Mas, mesmo com estes alertas, Portugal não transpôs, de forma integral, para a lei nacional a diretiva europeia que impõe regras rígidas à compra e utilização deste tipo de cartões.
Numa notificação de 19 de maio, a Comissão Europeia (CE) acusa as autoridades nacionais de mentir relativamente à 5.ª Diretiva de Branqueamento de Capitais, aprovada em maio de 2018. "Apesar de Portugal ter declarado a transposição completa da diretiva, a CE considera que várias disposições não foram, de facto, transpostas", salienta.

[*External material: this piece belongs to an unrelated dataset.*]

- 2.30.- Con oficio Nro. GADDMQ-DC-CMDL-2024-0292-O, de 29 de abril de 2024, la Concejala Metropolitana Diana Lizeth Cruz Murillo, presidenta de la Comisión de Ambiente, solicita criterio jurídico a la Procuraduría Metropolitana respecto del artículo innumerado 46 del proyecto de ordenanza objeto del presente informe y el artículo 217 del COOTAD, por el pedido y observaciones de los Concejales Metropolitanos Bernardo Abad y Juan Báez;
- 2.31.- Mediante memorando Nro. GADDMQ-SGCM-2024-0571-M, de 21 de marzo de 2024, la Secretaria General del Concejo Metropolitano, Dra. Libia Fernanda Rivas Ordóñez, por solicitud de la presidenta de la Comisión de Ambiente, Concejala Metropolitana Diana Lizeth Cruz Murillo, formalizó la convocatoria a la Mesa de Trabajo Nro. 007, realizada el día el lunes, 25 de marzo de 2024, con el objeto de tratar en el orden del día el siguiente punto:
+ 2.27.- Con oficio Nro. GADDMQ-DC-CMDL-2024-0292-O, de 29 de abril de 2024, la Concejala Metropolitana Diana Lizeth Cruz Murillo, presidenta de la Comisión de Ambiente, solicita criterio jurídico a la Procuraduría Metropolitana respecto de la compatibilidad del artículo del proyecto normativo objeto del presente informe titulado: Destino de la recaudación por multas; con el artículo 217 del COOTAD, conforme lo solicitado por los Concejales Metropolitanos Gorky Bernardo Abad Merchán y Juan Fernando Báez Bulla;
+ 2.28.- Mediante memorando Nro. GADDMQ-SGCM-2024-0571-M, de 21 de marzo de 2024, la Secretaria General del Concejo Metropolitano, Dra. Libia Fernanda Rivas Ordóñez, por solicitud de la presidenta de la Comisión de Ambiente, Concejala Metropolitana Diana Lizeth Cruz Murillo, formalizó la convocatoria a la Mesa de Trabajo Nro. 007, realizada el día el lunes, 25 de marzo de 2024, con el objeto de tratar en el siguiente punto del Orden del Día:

A CE explica que uma das lacunas sinalizadas refere-se "às obrigações das instituições de crédito e financeiras no que respeita aos cartões pré-pagos anónimos emitidos em países terceiros" e ameaça que, "sem uma resposta satisfatória de Portugal no prazo de dois meses, a CE poderá instaurar uma ação no Tribunal de Justiça da União Europeia".
Um mês após este aviso, o RASI destacava o recurso das organizações criminosas a este método de branqueamento de capitais e financiamento de crimes. "Outra dificuldade prende-se com a disseminação em Portugal de cartões de crédito pré-pagos", lê-se no documento que reúne as preocupações das polícias.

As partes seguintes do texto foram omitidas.